* WHAT THIS TASK INVOLVES *
From the records below, return every line containing the word "left".

* AVAILABLE DATA *
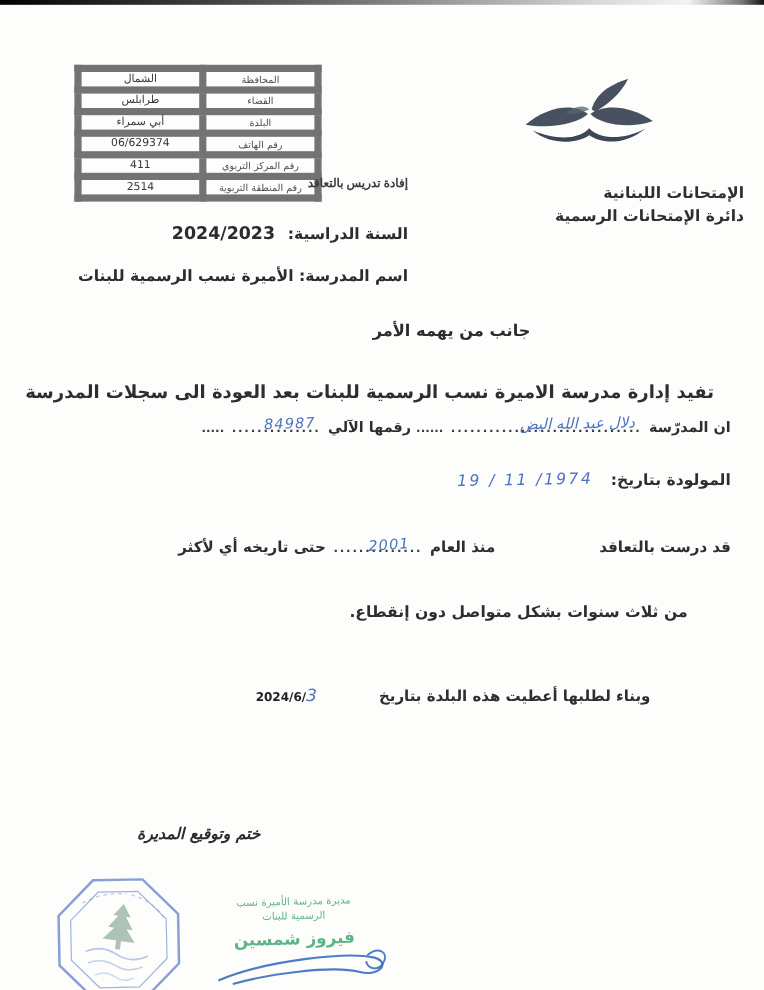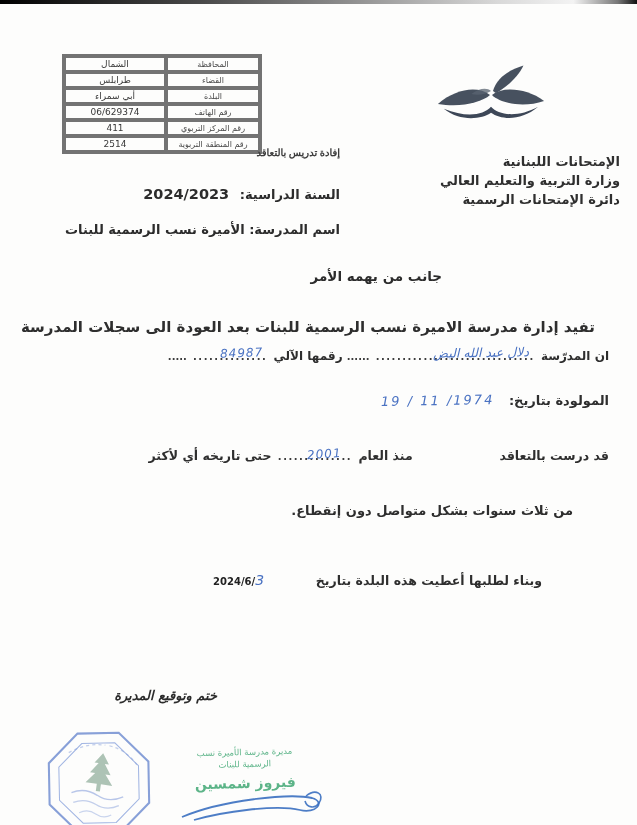--- a/index.html
+++ b/index.html
@@ -11,21 +11,21 @@
   .scan-edge{
     position:absolute;top:0;left:0;width:637px;height:4px;
     background:linear-gradient(90deg,#000 0%,#181818 10%,#4a4a4a 32%,#8f8f8f 55%,#d8d8d8 78%,#f3f3f3 90%,#777 97%,#111 100%);
   }
   
   .info-table{
     position:absolute;left:62px;top:54px;border-collapse:collapse;
     direction:rtl;
   }
   .info-table td{
-    border:4px solid #737373;height:12px;padding:0 3px;
+    border:6px solid #737373;height:12px;padding:0 3px;
     font-size:8px;color:#4a4a4a;text-align:center;vertical-align:middle;
     line-height:11px;white-space:nowrap;
   }
   .info-table td.lbl{width:84px;}
   .info-table td.val{width:92px;font-size:9px;color:#383838;}
   .num{direction:ltr;unicode-bidi:embed;}
   
   .logo{position:absolute;left:432px;top:64px;width:118px;height:66px;}
   .ministry{
     position:absolute;right:17px;top:152px;text-align:right;
@@ -121,21 +121,20 @@
       <path d="M6,40 C24,25 46,21 59,31 C50,39 28,44 6,40 Z" fill="#47515f"></path>
       <path d="M114,37 C96,24 72,22 61,31 C70,40 94,44 114,37 Z" fill="#47515f"></path>
       <path d="M12,45 C34,54 52,52 60,43 C68,52 88,54 108,43 C90,58 70,56 60,49 C50,56 28,58 12,45 Z" fill="#3d4757"></path>
       <path d="M62,27 C66,13 78,6 93,1 C87,14 74,24 65,29 Z" fill="#47515f"></path>
       <path d="M40,30 C48,24 56,23 60,27 C55,30 47,32 40,30 Z" fill="#5a6472" opacity="0.75"></path>
     </svg>
   </div>
 
   <div class="ministry">
     <div>الإمتحانات اللبنانية</div>
-    <div>وزارة التربية والتعليم العالي</div>
     <div>دائرة الإمتحانات الرسمية</div>
   </div>
 
   <div class="cert">
     <div class="t1">إفادة تدريس بالتعاقد</div>
     <div class="t2">
       <span>السنة الدراسية:</span>
       <span class="big num">2024/2023</span>
     </div>
     <div class="t3">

* SOLUTION BELOW *
     position:absolute;top:0;left:0;width:637px;height:4px;
     position:absolute;left:62px;top:54px;border-collapse:collapse;
   .logo{position:absolute;left:432px;top:64px;width:118px;height:66px;}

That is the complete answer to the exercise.